- Caracușenii Vechi
- Coordinates: 48°16′8″N 27°4′11″E﻿ / ﻿48.26889°N 27.06972°E
- Country: Moldova

Government
- • Mayor: Vladimir Jelaga (Independent)

Population (2014 census)
- • Total: 3,911
- Time zone: UTC+2 (EET)
- • Summer (DST): UTC+3 (EEST)
- Postal code: MD-4718

= Caracușenii Vechi =

Caracușenii Vechi is a village in Briceni District, Moldova.

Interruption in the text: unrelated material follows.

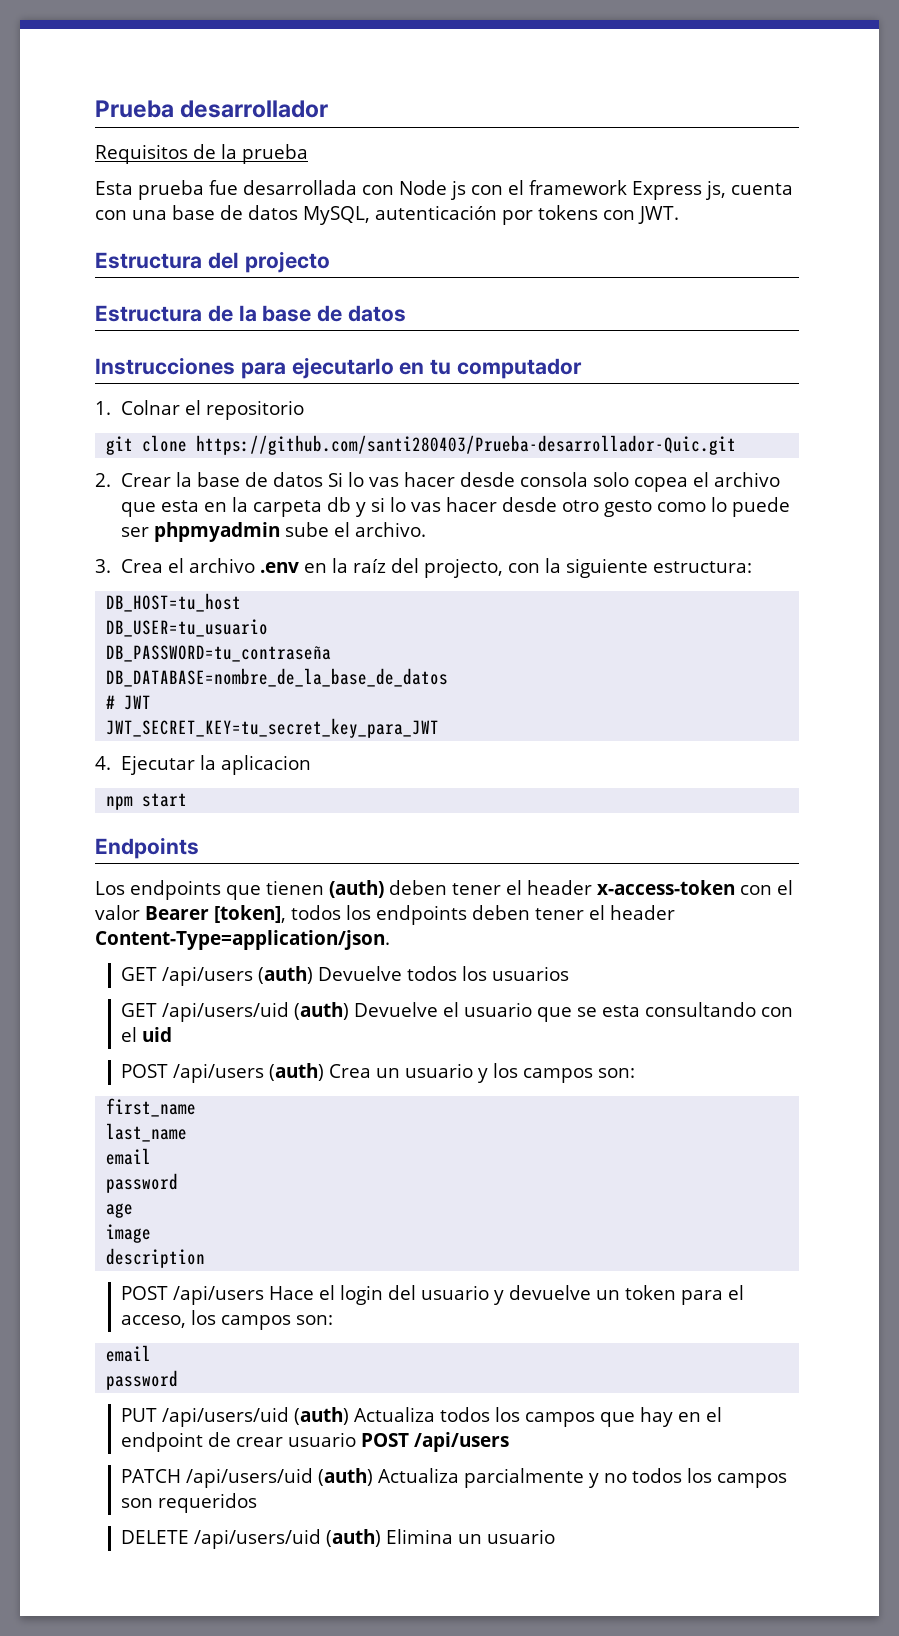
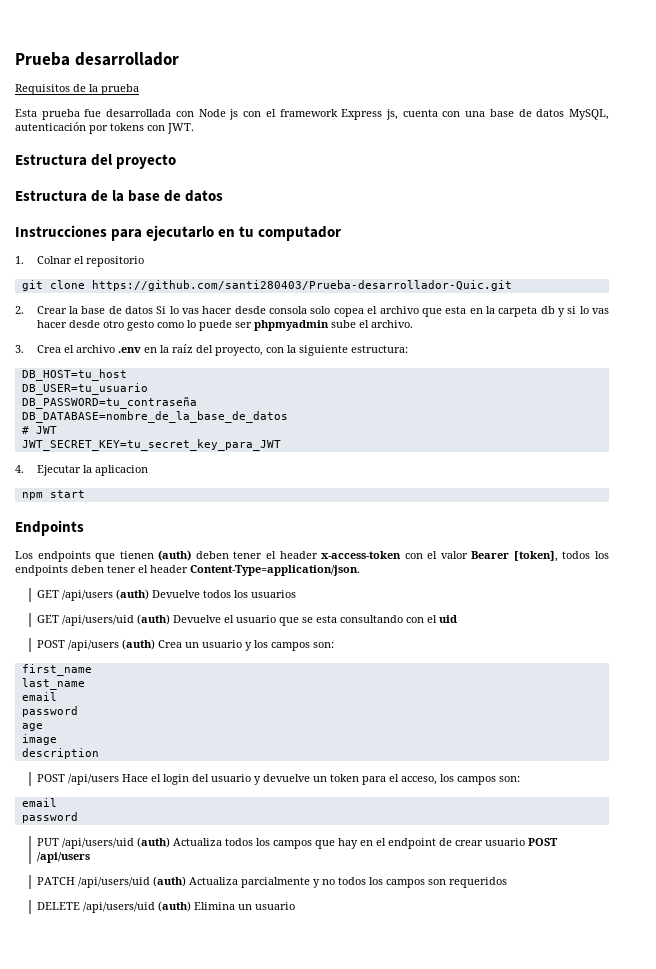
- Estructura del projecto
+ Estructura del proyecto
- 3. Crea el archivo .env en la raíz del projecto, con la siguiente estructura:
+ 3. Crea el archivo .env en la raíz del proyecto, con la siguiente estructura:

First attested at 1585 May 2

On November 1, 2007, the population of the village was 4,222 inhabitants, of which 2,134 were able-bodied, 892 pensioners and 1,027 children under 16. The majority of the population are owners of private agricultural land.

The name Caracuș appears on November 21, 1772. The name supposedly comes from a raid by the Turks who devastated the village. The Turks were nicknamed "Caracuși-păsări negre".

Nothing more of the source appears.